Today we have adopted too many ideas and practices that go against what made us Diné. There was a time when we looked to the old people for traditional teachings filled with thousands of years of wisdom. Today many of us are now the old people. Many of us have dropped the ball and have little to offer the coming generations of Diné.

There was a time when we lived by the four sacred forms of fundamental law (moral laws, nature's laws, common laws and civil laws). Today our leaders have compromised those laws with greed and blind ambitions.

We see daily the deadly symptoms of the disease of corruption in our government. Yet we choose to do little to improve our existence and the future of our children. Our good intentions (tribal Council reduction) are hijacked and perverted by the culture of the corrupt.

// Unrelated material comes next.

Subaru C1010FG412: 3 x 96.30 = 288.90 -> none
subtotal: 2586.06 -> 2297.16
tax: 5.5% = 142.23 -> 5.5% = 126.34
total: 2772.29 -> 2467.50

As a nation of Diné we have placed our trust in the all-powerful, all-knowing government. All too soon we may be ruled by the corrupt and we become completely powerless and broke. This is what the disease of corruption does.

We should apply common sense principals to the acts of corruption by those named in the abuse of slush funds (Navajo Times, Sept. 12, 2013). Those individuals should never be elected to any office again. They are not evil people, but they cannot be trusted, and common sense tells us that trust is greater than love. These individuals have betrayed our trust and they have no love for Diné.

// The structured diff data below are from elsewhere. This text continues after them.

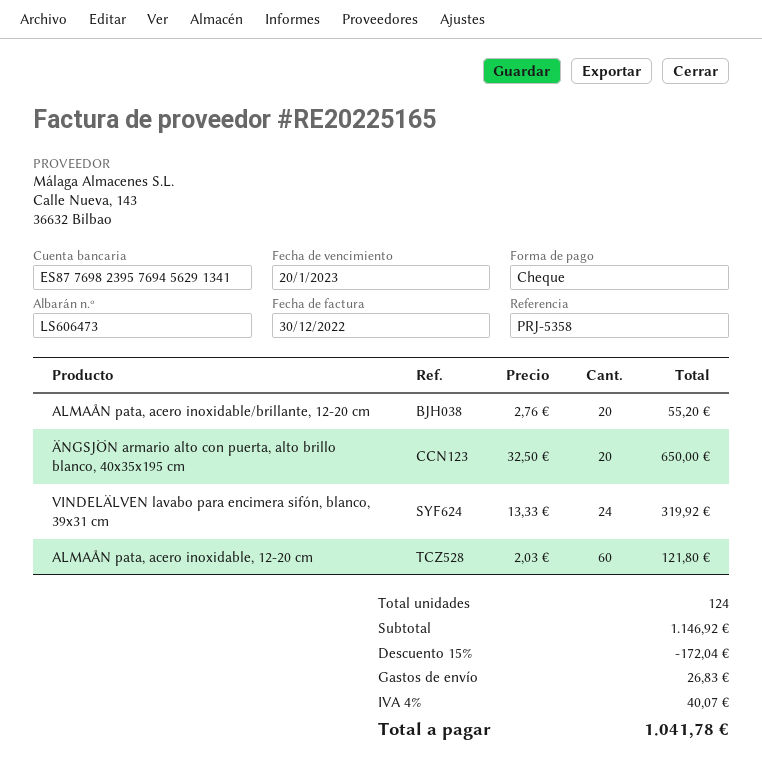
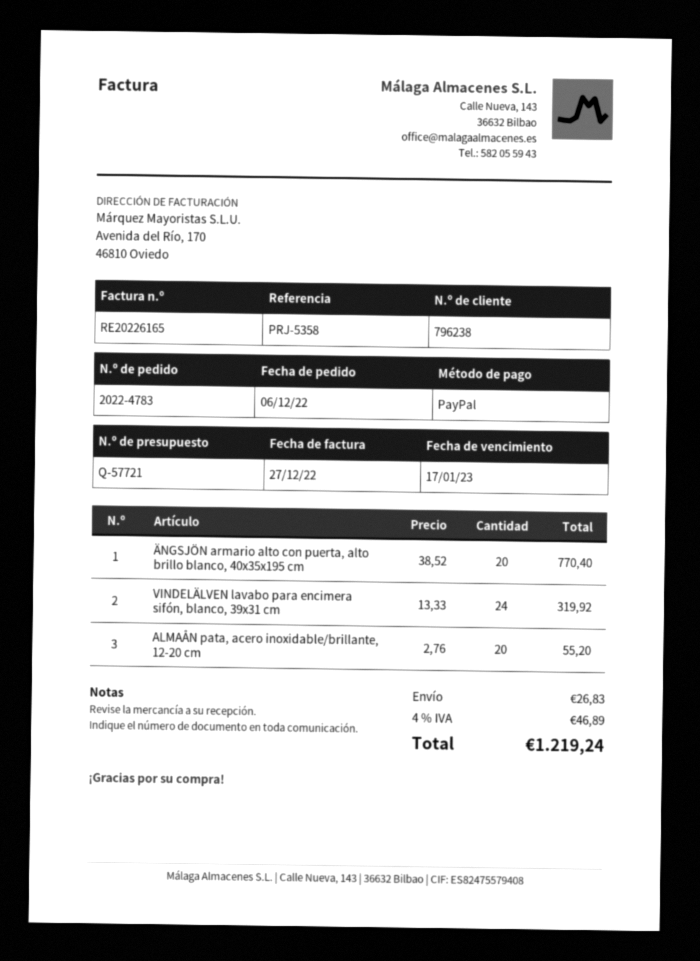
invoice number: RE20225165 -> RE20226165
invoice date: 2022-12-30 -> 2022-12-27
due date: 2023-01-20 -> 2023-01-17
payment method: cheque -> PayPal
ÄNGSJÖN armario alto con puerta, alto brillo blanco, 40x35x195 cm: 20 x 32.50 = 650.00 -> 20 x 38.52 = 770.40
ALMAÅN pata, acero inoxidable, 12-20 cm: 60 x 2.03 = 121.80 -> none
discount: 15% = 172.04 -> none
tax: 4% = 40.07 -> 4% = 46.89
total: 1041.78 -> 1219.24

Corruption is evident in the way the various tribal departments do business. A good example is NHA. They are all controlling. They produce housing projects that have become ghettos in less than a decade. They have lost millions of dollars on failed projects. Yet they are still operating with the blessings of the tribal government.

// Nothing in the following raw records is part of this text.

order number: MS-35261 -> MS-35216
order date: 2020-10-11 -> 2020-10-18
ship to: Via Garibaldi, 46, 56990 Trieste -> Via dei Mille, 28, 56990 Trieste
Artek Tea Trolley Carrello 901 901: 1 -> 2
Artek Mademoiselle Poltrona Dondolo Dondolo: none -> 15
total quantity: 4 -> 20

As a nation of Diné we need to remember who we really are. We are a people who are willing to live by objective truths and trust. Granted, there are times when we lose sight of truth and we choose to give in and believe the untruths. We must not take part in the pursuit of lawlessness and corruption. Can we keep our leadership and efforts sacred? Sacred practices are real truth. To seek truth is to oppose the culture of corruption.

Wally Brown
Page, Ariz.




Slush funds helped soldier

I was an Spc./E-4 in the U.S. Army, stationed in Fort Hood, Texas. My unit was set to deploy to Afghanistan in December of 2008, so in November of 2008 I traveled back to Arizona to spend two weeks with my family before I was suppose to deploy overseas for 12 months.

Yes, I did go through all the proper channels to request discretionary funds to assist us with travel expenses to make the trip home. In my mind, it may have been my last trip home, because being in the military you have that kind of mentality (because) you never know what might happen.

So of course I made sure to see my parents and my siblings before I left to go overseas. I never thought in a million years that my name would pop up in the Navajo Times stating the date that I received discretionary funds. But there you have it, the reason I requested the funds and the reason I will never ask for anything from the Navajo Nation again. The newspaper can try to smear my father's name, but I only know my father as an honorable and hard-working man.

During the time he was in office, he must've put over 150 thousand miles on his truck driving between Cameron and Window Rock. He stayed up late every night worrying about the people trying to think of ways to help the people, the same people that would ultimately do everything in their power to smear his name.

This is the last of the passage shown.